The Brisbane Floods of 2022

The Brisbane Floods of 2022

The weather system that swept along the Australian east coast in late February and early March 2022 has caused enormous damage to the many villages and towns in the coastal region throughout Queensland and NSW and, of course, there are a lot of terrible stories to tell.

My report is about Brisbane which has also been hugely affected and because it is a big city the damage here is enormous. More than 5,000 homes have suffered water damage.

When the British soldiers built a penal colony here in 1825, they had a good idea of the high ground, in what is now the center of Brisbane. During this period (until 1840) the 2000 convicts and the soldiers were able to keep their feet dry.  It was not the intention of the British when the penal colony was abolished to grow a city there. It was a situation of pioneers who arrived and set up their tent somewhere and then turned it into a hut. Queensland did not exist at that time and was governed from Sydney and that was certainly far away at that time.

Between 1840 and 1860 it was mainly sprawl and the surveyors who mapped the city and its surroundings had in fact only one commission to create as many building blocks as possible because that was the only way for Queensland, which became independent in 1859, to get money in. It did not take into account the floodplains along the Brisbane River and the dozens of rivers and streams that crisscross what is now Brisbane. On the contrary, those were the places that made the most money. During the last 200 years there is a flood somewhere about once every two years.

The first major storm surge soon came in 1857 and then in 1863 and a year later in 1864 and except for the old part of the penal settlement everything was under water. The city was then small no more than 5,000 inhabitants and there were few ‘real’ houses, the slums just drifted  away with the water, and were rebuilt. A lot of misery but not too much damage.

The flood of 1872 flooded the entire city again. The flood of 1893 was one of the largest of all and knocked away the newly built first bridge over the river.

With a rapidly growing population and little regulation, the damage got bigger and bigger. When another flood occurred in 1974, the city had more than 1 million inhabitants and that caused new dams to be built to collect the water and then slowly flow through the river to Moreton Bay. But the flood of 2011 made it clear that this did not help very much, and the flood of 2022 confirms that once again.

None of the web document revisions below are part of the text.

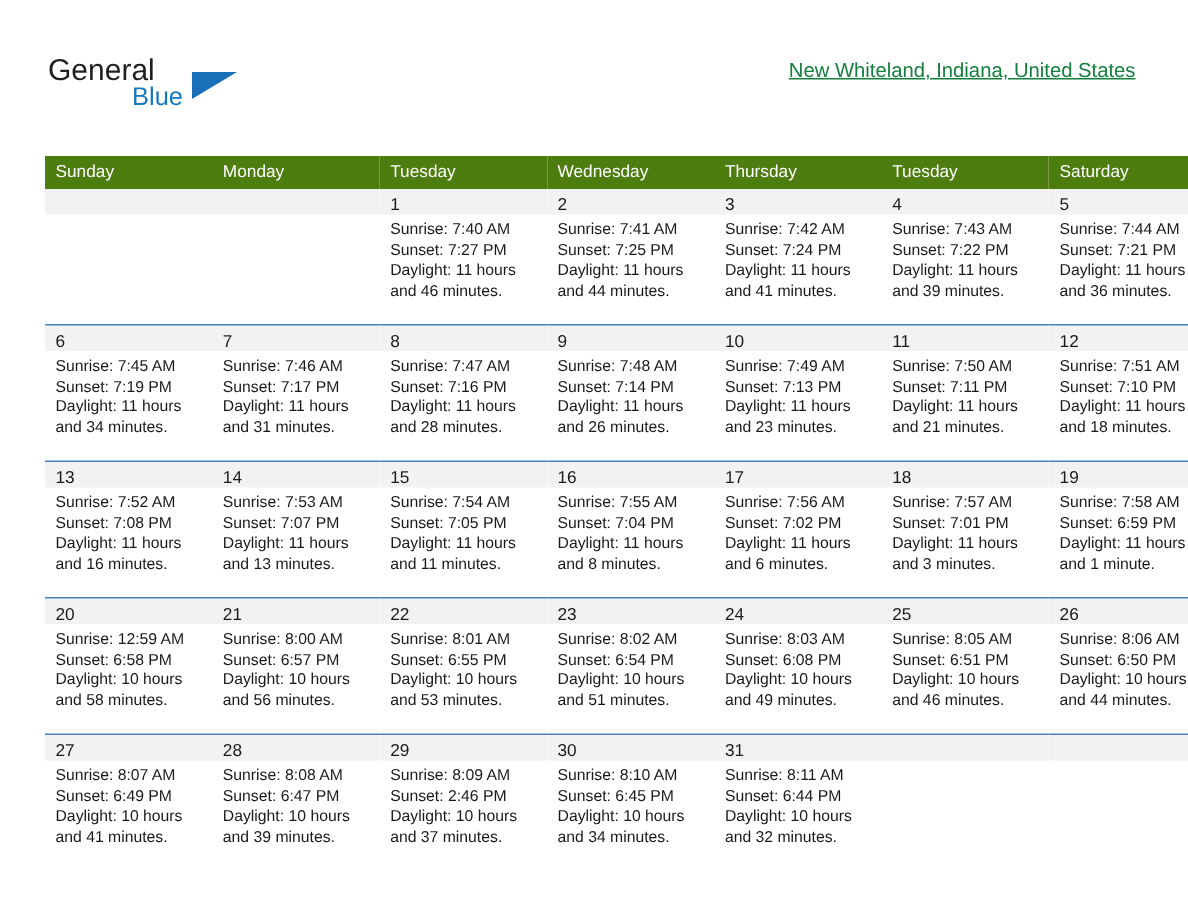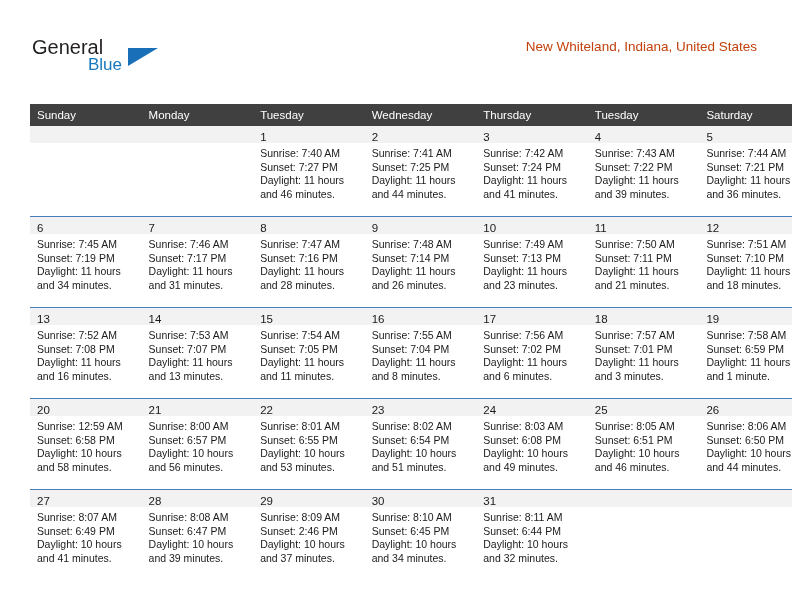--- a/index.html
+++ b/index.html
@@ -77,10 +77,11 @@
   }
   .cal-subtitle {
     font-size: 13.5px;
-    color: #c2410c;
+    color: #15803d;
     line-height: 18px;
     margin-top: 8px;
     white-space: nowrap;
+    text-decoration: underline;
   }
 
   

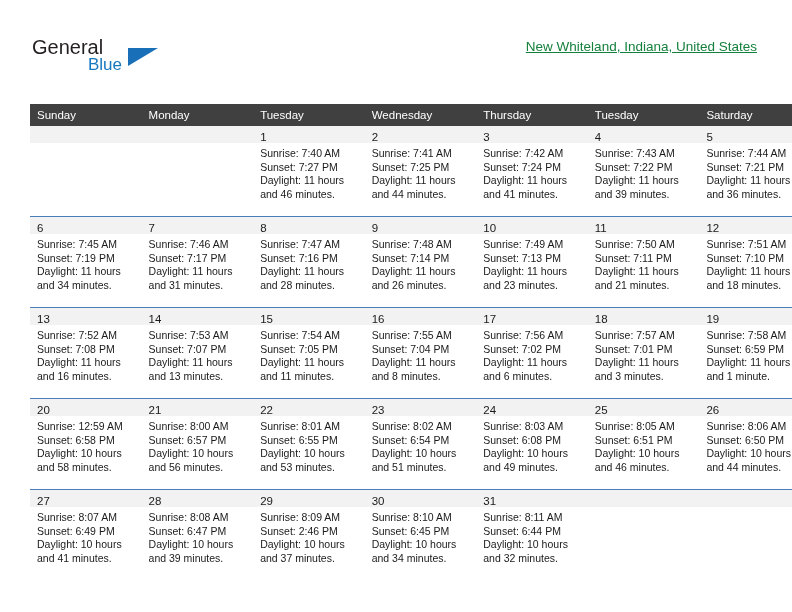--- a/index.html
+++ b/index.html
@@ -97,7 +97,7 @@
     width: 732px;
   }
   table.cal th {
-    background: #404040;
+    background: #4d7c0f;
     color: #ffffff;
     font-size: 11.5px;
     font-weight: normal;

In the Netherlands, they have had a new water strategy for 20 years: Give the river space. Habitation has been removed from old floodplains and new floodplains have been added to it. This on top of the dikes that the Netherlands has built since the 13th century. While that’s the best solution, it’s not realistic to imagine something like that for Australia, but then what? You really can no longer speak of 1:100 years or 1:50 year major floods. In general, it is the same areas that are flooded again, how long can you last to go through such floods again and again?

Every storm is different and the one from 2022 was a rain bomb, similar to the storm that hit the corner of Germany, Belgium and the Netherlands  last year, the prediction with increased climate change is that it is precisely these types of storms that will occur more and more.

During the storm I went on foot to see for myself what happened to the Brisbane River and it is unimaginable to see what kind of power that water has. One pontoon after the other with or without a boat on it floated by. Some hit the pillars of the bridge and stuck to it. Pavilions passed, garbage bins and so on.

The day after the storm, typical Queensland weather with plenty of sun, I went out on my bike. Many cycle paths run along the river and they were all under water. What struck me during the bike ride was the mud that stinks and sticks enormously. I was reminded of the thousands of people who are now dealing with that. I can’t imagine the disaster if  your house is full of that mud.

We moved to Brisbane two years ago, before that we lived in Bucketty in the Hunter Valley. During the 30 years that we lived there we went through 5 bushfires, but we always had the idea that with the right materials we could do something about this and we always succeeded. You don’t have that option if you live in those areas where flooding happens time and time again.

It is now on to the next flood in 5, 10 or 20 years, one thing is certain it is inevitable and thousands of houses will be flooded again.